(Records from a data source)
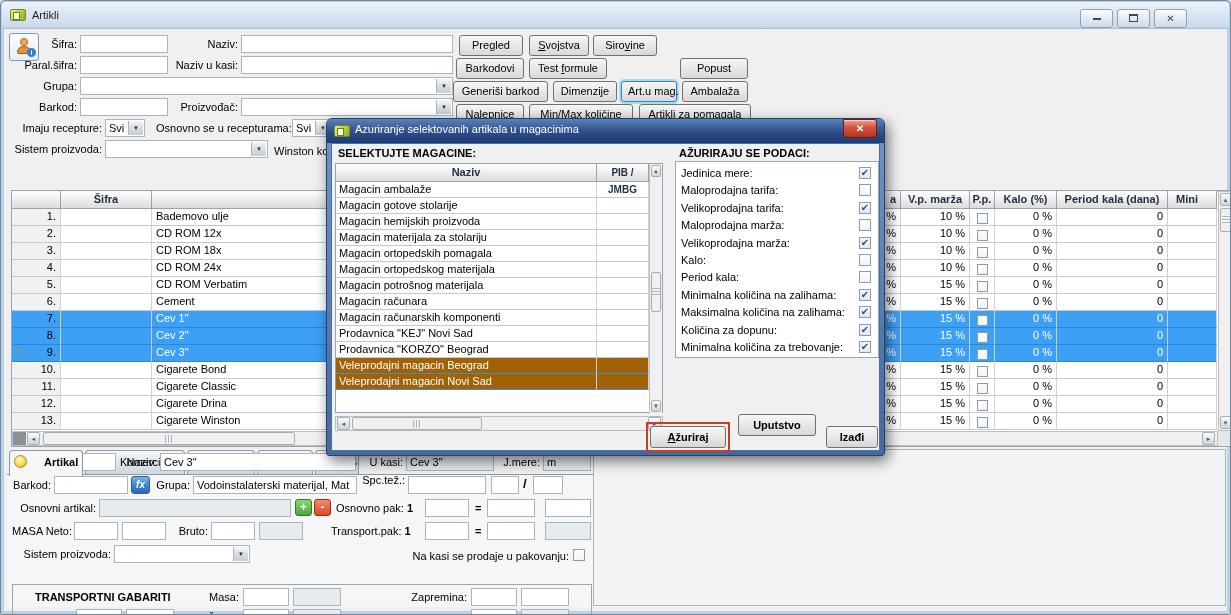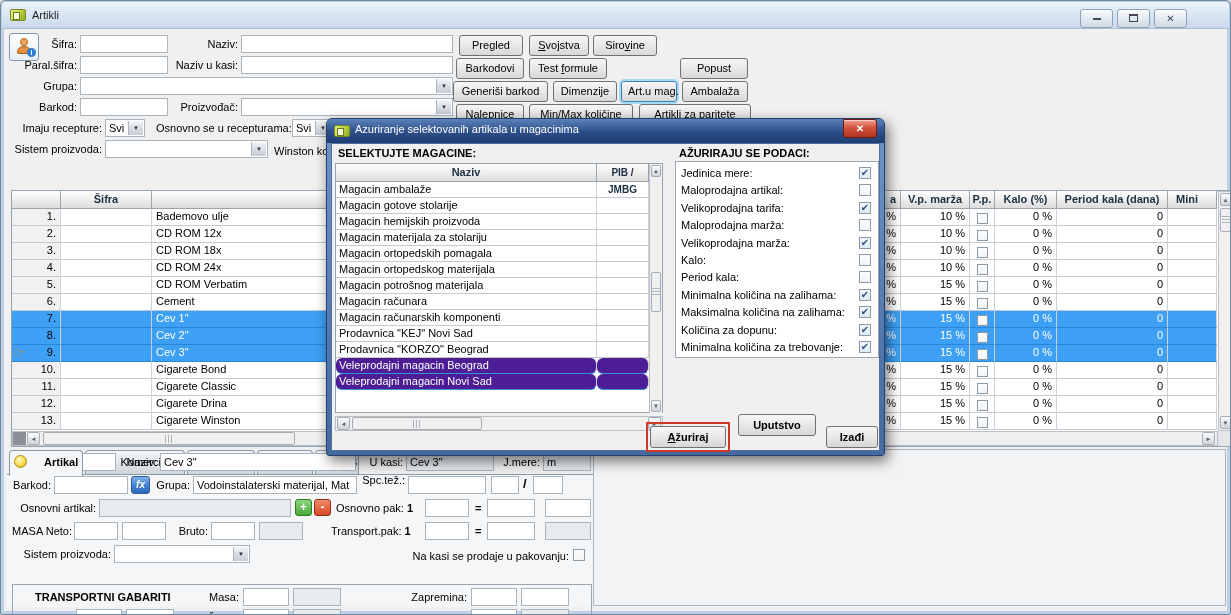--- a/index.html
+++ b/index.html
@@ -184,7 +184,7 @@
     <div class="btn" style="left:678px;top:52px;width:66px;">Ambalaža</div>
     <div class="btn" style="left:452px;top:75px;width:68px;">Nalepnice</div>
     <div class="btn" style="left:525px;top:75px;width:104px;">Min/Max količine</div>
-    <div class="btn" style="left:635px;top:75px;width:112px;">Artikli za paritete</div>
+    <div class="btn" style="left:635px;top:75px;width:112px;">Artikli za pomagala</div>
 
     <div class="grid">
       <div class="thead">

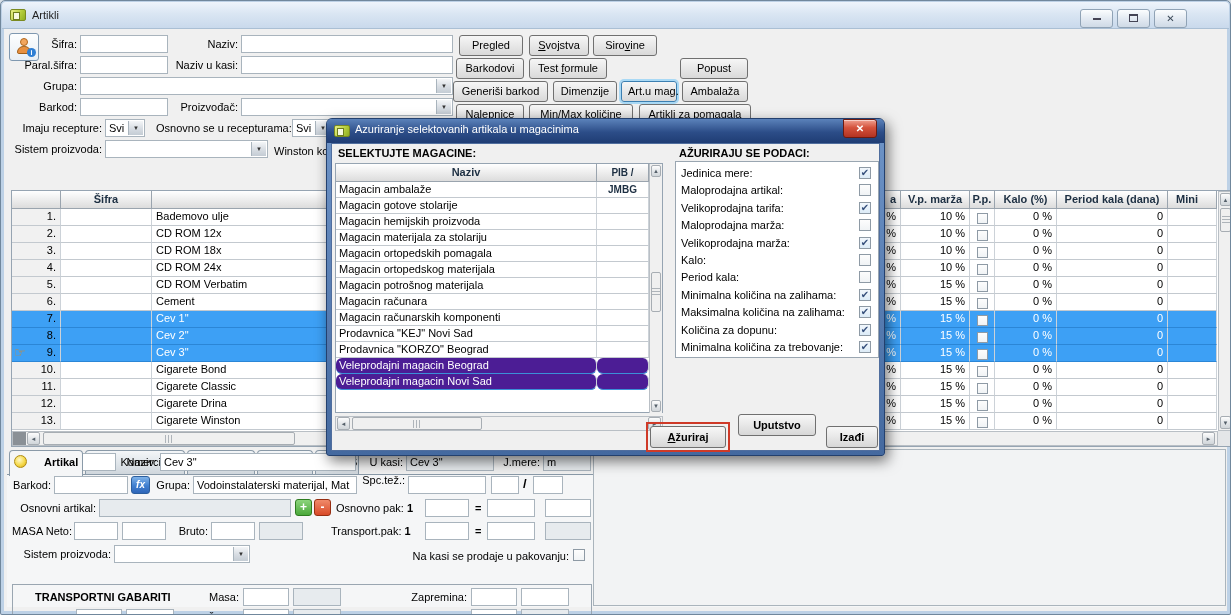--- a/index.html
+++ b/index.html
@@ -592,7 +592,7 @@
 
       <div class="chkpanel" id="chk-panel">
           <div class="chkrow"><span>Jedinica mere:</span><span class="cb on">✔</span></div>
-          <div class="chkrow"><span>Maloprodajna artikal:</span><span class="cb"></span></div>
+          <div class="chkrow"><span>Maloprodajna tarifa:</span><span class="cb"></span></div>
           <div class="chkrow"><span>Velikoprodajna tarifa:</span><span class="cb on">✔</span></div>
           <div class="chkrow"><span>Maloprodajna marža:</span><span class="cb"></span></div>
           <div class="chkrow"><span>Velikoprodajna marža:</span><span class="cb on">✔</span></div>

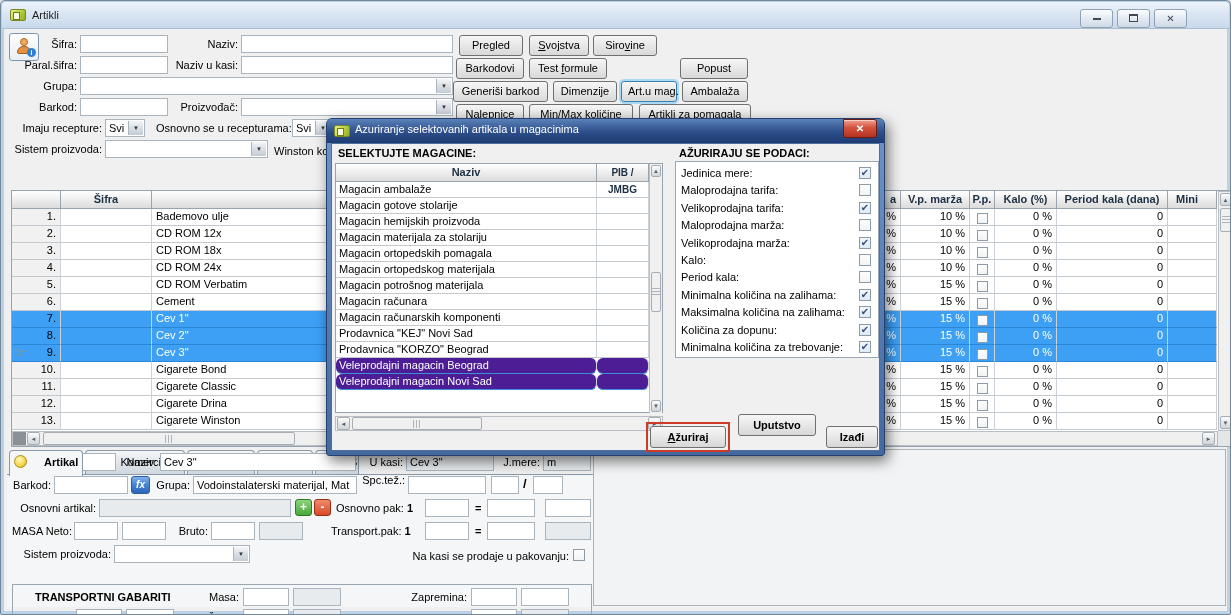--- a/index.html
+++ b/index.html
@@ -83,7 +83,7 @@
   .dl-hc{border-right:1px solid #9aa4ae;border-bottom:1px solid #9aa4ae;background:linear-gradient(#ffffff,#ececec 55%,#dcdcdc);
        font-weight:bold;color:#1d2f42;text-align:center;line-height:17px;}
   .dl-td{border-right:1px solid #ccd2d8;border-bottom:1px solid #c3c9cf;line-height:15px;padding:0 3px;overflow:hidden;white-space:nowrap;}
-  .dl-row.sel .dl-td{background:#4c1d95;color:#fff;border-bottom-color:#3b8fd8;border-radius:6px;}
+  .dl-row.sel .dl-td{background:#a16207;color:#fff;border-bottom-color:#3b8fd8;}
   .chkpanel{position:absolute;left:343px;top:17px;width:204px;height:197px;border:1px solid #9aa6b1;background:#fff;padding:3px 5px;}
   .chkrow{height:17.4px;position:relative;line-height:17px;}
   .chkrow .cb{position:absolute;right:2px;top:2px;}

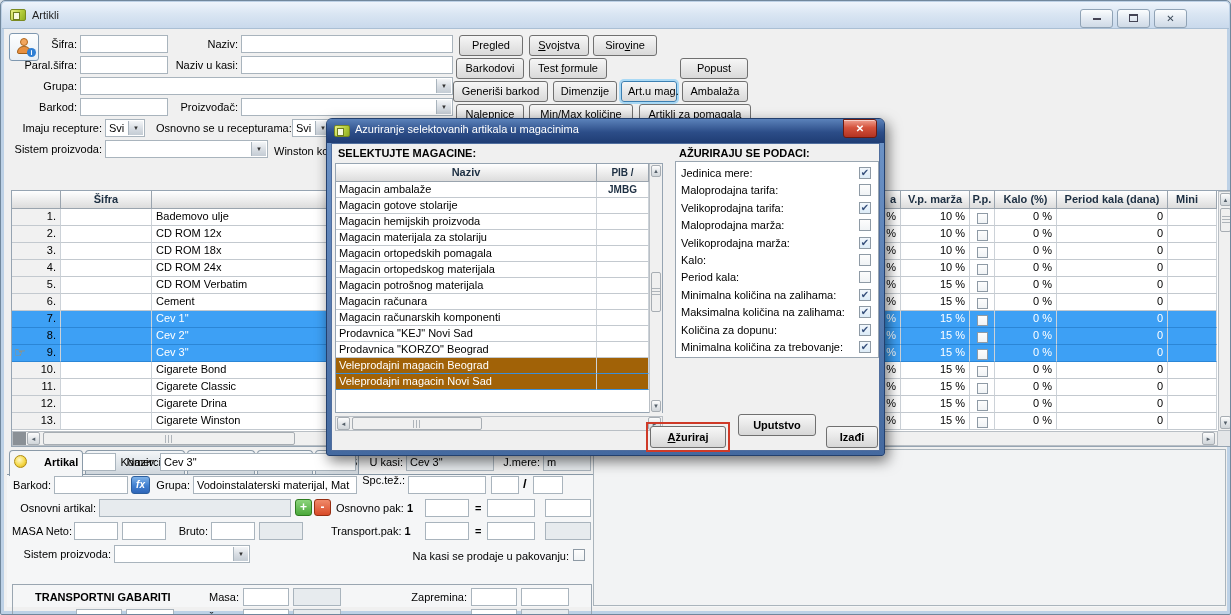--- a/index.html
+++ b/index.html
@@ -92,7 +92,7 @@
   .redsel{position:absolute;border:2px solid #cf3a28;}
   
   .tab{position:absolute;top:421px;height:24px;border:1px solid #8a9aa8;border-bottom:none;border-radius:4px 4px 0 0;
-       background:linear-gradient(#f4f6f8,#dde3e8 60%,#cfd6dc);text-align:right;line-height:22px;padding:0 6px 0 34px;}
+       background:linear-gradient(#f4f6f8,#dde3e8 60%,#cfd6dc);text-align:left;line-height:22px;padding:0 6px 0 34px;}
   .tab.active{background:#f5f6f7;font-weight:bold;height:26px;z-index:5;}
   .tabicon{position:absolute;left:4px;top:4px;width:15px;height:15px;}
   .bulb{background:radial-gradient(circle at 40% 35%,#fff8c8,#f5d94a 55%,#d8a818);border-radius:50%;width:13px;height:13px;border:1px solid #b08c10;}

• **WHAT YOU NEED TO DO**: Reproduce all the records verbatim, excluding images.

• **WORKED SOLUTION**:
--- a/index.html
+++ b/index.html
@@ -184,7 +184,7 @@
     <div class="btn" style="left:678px;top:52px;width:66px;">Ambalaža</div>
     <div class="btn" style="left:452px;top:75px;width:68px;">Nalepnice</div>
     <div class="btn" style="left:525px;top:75px;width:104px;">Min/Max količine</div>
-    <div class="btn" style="left:635px;top:75px;width:112px;">Artikli za paritete</div>
+    <div class="btn" style="left:635px;top:75px;width:112px;">Artikli za pomagala</div>
 
     <div class="grid">
       <div class="thead">

--- a/index.html
+++ b/index.html
@@ -592,7 +592,7 @@
 
       <div class="chkpanel" id="chk-panel">
           <div class="chkrow"><span>Jedinica mere:</span><span class="cb on">✔</span></div>
-          <div class="chkrow"><span>Maloprodajna artikal:</span><span class="cb"></span></div>
+          <div class="chkrow"><span>Maloprodajna tarifa:</span><span class="cb"></span></div>
           <div class="chkrow"><span>Velikoprodajna tarifa:</span><span class="cb on">✔</span></div>
           <div class="chkrow"><span>Maloprodajna marža:</span><span class="cb"></span></div>
           <div class="chkrow"><span>Velikoprodajna marža:</span><span class="cb on">✔</span></div>

--- a/index.html
+++ b/index.html
@@ -83,7 +83,7 @@
   .dl-hc{border-right:1px solid #9aa4ae;border-bottom:1px solid #9aa4ae;background:linear-gradient(#ffffff,#ececec 55%,#dcdcdc);
        font-weight:bold;color:#1d2f42;text-align:center;line-height:17px;}
   .dl-td{border-right:1px solid #ccd2d8;border-bottom:1px solid #c3c9cf;line-height:15px;padding:0 3px;overflow:hidden;white-space:nowrap;}
-  .dl-row.sel .dl-td{background:#4c1d95;color:#fff;border-bottom-color:#3b8fd8;border-radius:6px;}
+  .dl-row.sel .dl-td{background:#a16207;color:#fff;border-bottom-color:#3b8fd8;}
   .chkpanel{position:absolute;left:343px;top:17px;width:204px;height:197px;border:1px solid #9aa6b1;background:#fff;padding:3px 5px;}
   .chkrow{height:17.4px;position:relative;line-height:17px;}
   .chkrow .cb{position:absolute;right:2px;top:2px;}

--- a/index.html
+++ b/index.html
@@ -92,7 +92,7 @@
   .redsel{position:absolute;border:2px solid #cf3a28;}
   
   .tab{position:absolute;top:421px;height:24px;border:1px solid #8a9aa8;border-bottom:none;border-radius:4px 4px 0 0;
-       background:linear-gradient(#f4f6f8,#dde3e8 60%,#cfd6dc);text-align:right;line-height:22px;padding:0 6px 0 34px;}
+       background:linear-gradient(#f4f6f8,#dde3e8 60%,#cfd6dc);text-align:left;line-height:22px;padding:0 6px 0 34px;}
   .tab.active{background:#f5f6f7;font-weight:bold;height:26px;z-index:5;}
   .tabicon{position:absolute;left:4px;top:4px;width:15px;height:15px;}
   .bulb{background:radial-gradient(circle at 40% 35%,#fff8c8,#f5d94a 55%,#d8a818);border-radius:50%;width:13px;height:13px;border:1px solid #b08c10;}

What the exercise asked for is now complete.